> _What is needed_: Pull out of the data below the stretch of lines bounded by the one containing "- [https://en.wikipedia.org/wiki/Actor_model]" and the one containing "Architecture with Actors", both bounds included, unchanged.

> _Exercise material_:
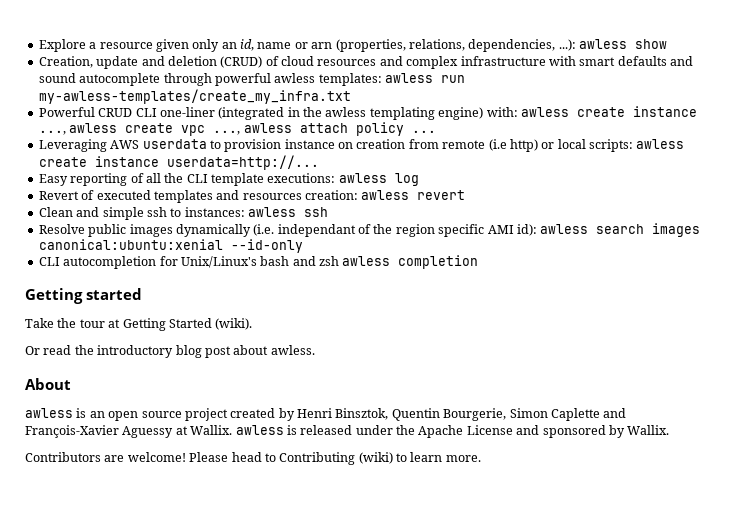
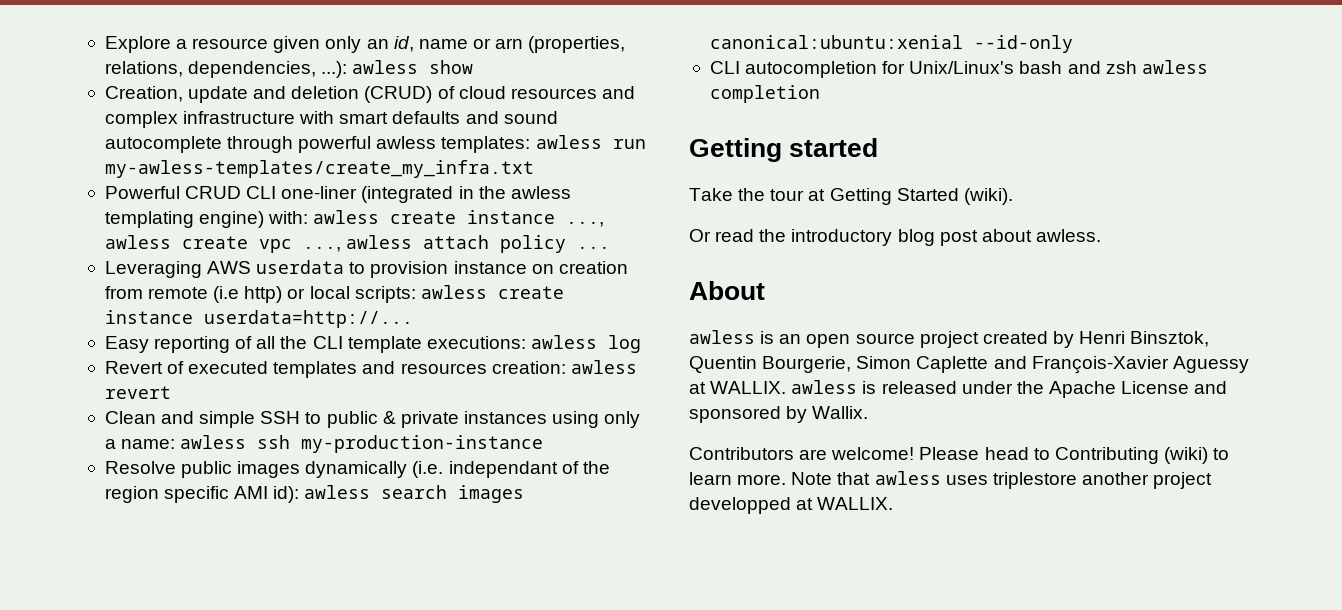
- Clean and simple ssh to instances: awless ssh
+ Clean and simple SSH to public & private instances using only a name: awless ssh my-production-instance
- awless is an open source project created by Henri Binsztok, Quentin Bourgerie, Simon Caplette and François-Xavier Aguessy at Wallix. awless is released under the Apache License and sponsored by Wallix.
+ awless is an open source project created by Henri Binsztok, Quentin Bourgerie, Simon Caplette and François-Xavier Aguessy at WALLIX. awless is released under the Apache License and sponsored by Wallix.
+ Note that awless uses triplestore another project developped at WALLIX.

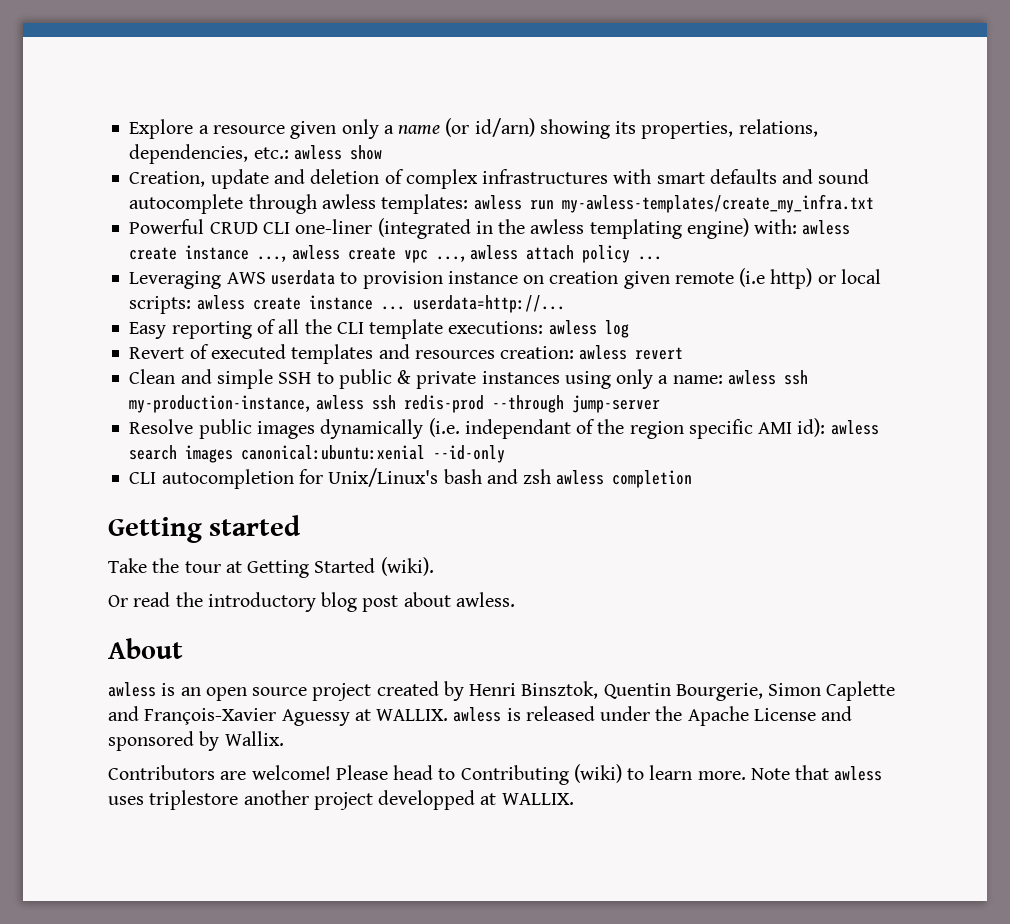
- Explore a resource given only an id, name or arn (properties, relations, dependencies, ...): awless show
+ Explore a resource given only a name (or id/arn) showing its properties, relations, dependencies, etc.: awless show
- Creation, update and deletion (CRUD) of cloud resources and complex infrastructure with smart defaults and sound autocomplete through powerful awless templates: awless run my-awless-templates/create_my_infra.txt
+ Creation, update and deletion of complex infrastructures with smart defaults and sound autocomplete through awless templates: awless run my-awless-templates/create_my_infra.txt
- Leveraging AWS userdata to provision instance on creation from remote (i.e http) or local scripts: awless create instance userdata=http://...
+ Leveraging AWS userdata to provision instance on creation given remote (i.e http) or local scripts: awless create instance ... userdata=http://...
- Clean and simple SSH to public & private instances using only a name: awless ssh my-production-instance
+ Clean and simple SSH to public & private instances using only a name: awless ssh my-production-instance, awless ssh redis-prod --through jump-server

--

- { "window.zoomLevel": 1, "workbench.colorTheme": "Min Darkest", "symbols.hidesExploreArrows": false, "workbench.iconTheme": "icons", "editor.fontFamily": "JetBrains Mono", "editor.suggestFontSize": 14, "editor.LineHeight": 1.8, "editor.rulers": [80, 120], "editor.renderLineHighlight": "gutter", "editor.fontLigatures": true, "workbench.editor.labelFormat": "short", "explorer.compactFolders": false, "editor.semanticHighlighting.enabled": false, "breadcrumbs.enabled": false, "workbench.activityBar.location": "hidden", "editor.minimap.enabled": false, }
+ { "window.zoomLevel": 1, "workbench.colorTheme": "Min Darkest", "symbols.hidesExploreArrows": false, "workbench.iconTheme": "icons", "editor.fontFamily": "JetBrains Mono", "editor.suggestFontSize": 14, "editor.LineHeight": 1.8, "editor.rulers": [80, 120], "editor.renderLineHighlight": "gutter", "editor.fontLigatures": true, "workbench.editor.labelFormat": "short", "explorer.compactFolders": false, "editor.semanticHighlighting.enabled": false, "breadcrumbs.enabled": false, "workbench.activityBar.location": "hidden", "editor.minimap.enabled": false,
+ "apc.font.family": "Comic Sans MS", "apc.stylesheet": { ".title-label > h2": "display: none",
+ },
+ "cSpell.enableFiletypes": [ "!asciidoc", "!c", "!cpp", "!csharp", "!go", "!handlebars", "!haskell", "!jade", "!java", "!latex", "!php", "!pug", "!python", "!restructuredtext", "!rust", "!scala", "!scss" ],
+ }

---

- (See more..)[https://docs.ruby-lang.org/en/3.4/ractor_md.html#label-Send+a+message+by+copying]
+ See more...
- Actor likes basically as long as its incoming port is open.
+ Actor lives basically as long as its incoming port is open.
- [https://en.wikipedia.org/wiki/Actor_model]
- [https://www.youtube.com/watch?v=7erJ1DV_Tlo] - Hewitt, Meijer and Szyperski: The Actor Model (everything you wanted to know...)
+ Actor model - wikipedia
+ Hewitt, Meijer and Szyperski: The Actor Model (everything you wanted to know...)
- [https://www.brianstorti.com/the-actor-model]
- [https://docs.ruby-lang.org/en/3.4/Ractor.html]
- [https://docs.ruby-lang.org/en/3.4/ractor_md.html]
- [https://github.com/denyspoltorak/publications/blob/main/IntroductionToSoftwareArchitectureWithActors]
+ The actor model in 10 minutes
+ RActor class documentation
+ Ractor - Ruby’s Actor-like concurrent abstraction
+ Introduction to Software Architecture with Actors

> _Response area_:
- [https://en.wikipedia.org/wiki/Actor_model]
- [https://www.youtube.com/watch?v=7erJ1DV_Tlo] - Hewitt, Meijer and Szyperski: The Actor Model (everything you wanted to know...)
+ Actor model - wikipedia
+ Hewitt, Meijer and Szyperski: The Actor Model (everything you wanted to know...)
- [https://www.brianstorti.com/the-actor-model]
- [https://docs.ruby-lang.org/en/3.4/Ractor.html]
- [https://docs.ruby-lang.org/en/3.4/ractor_md.html]
- [https://github.com/denyspoltorak/publications/blob/main/IntroductionToSoftwareArchitectureWithActors]
+ The actor model in 10 minutes
+ RActor class documentation
+ Ractor - Ruby’s Actor-like concurrent abstraction
+ Introduction to Software Architecture with Actors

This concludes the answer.